Taking into consideration the significant gap separating the two countries in terms of economical power and technological development, Egypt seems to be exceeding expectations and providing some serious competition. In fact, the land of the Pyramids was one of the first countries in the world to offer free dial-up connection nation-wide. And just as you’d expect with any new technology introduced in the market, the prices start outrageously high, and then calm down to reach logical levels. With broadband (or ADSL, as it is referred to in Egypt), it was no different.
What is shocking is the difference in prices for installing and subscribing to a broadband connection at home or at the office. At the time of writing, one Pound Sterling would get you about nine Egyptian Pounds. Given that a can of soda costs about 2 LE (0.25 Sterling) in Egypt, as oppose to an average of 0.60 Sterling anywhere in the UK, how do you think the internet prices compare?

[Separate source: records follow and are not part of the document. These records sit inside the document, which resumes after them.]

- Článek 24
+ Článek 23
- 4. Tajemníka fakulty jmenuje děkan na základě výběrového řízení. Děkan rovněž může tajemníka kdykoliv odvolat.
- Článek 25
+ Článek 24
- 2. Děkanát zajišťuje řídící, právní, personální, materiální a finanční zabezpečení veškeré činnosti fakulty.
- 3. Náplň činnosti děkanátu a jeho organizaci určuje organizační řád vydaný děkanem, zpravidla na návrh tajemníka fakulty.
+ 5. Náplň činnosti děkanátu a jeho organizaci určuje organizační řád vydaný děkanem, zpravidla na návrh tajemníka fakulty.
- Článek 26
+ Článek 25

Firstly, a company like Virgin Media offers mind-blowing speeds of up to 50Mbps, but it’s only a matter of time until such speeds reach the north African republic. Moreover, the “average” package with a speed of up to 25Mbps is at 35 GBP monthly (there are even better deals if you choose to sign up for a bundle with a landline and television, but that’s beyond this post).

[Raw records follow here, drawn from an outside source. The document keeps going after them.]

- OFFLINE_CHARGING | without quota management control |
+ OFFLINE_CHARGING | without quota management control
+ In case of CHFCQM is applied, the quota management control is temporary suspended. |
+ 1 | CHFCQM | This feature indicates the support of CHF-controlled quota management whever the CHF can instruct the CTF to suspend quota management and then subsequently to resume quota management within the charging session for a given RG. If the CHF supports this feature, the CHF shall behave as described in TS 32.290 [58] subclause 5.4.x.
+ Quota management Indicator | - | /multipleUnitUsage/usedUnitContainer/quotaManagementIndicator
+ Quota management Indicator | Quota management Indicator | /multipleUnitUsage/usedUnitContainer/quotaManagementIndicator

Now if we were to look at TEdata, which is the leading ISP in Egypt, the following is what the prices look like:
Notice that the maximum speed is up to 24Mbps, and a 16Mbps connection would cost you an amazing LE 1,355 monthly, which translates to about 150 GBP! Not only do you get a far inferior speed, not to mention the inevitable mediocre quality due to the primitive infrastructure, but you’re also paying five times as much. In a country where the average recent graduate gets paid about 300 GBP a month, those figures are unheard of.
It is normal for such technologies to be expensive at first, and to target the elite class that have the extra cash laying around, but this is a bit exaggerated. Time will tell if the prices in Egypt will follow the natural cycle of things, and settle down below the UK charts. At the moment, that seems highly unlikely. The important thing is for higher speeds to be introduced on one end, and for the lower speeds to become significantly cheaper on the other. That way we would be have a spectrum where almost everyone is cheaply connected at respectable speeds, while also serving the minority that require the highest speeds, and are willing to pay for it.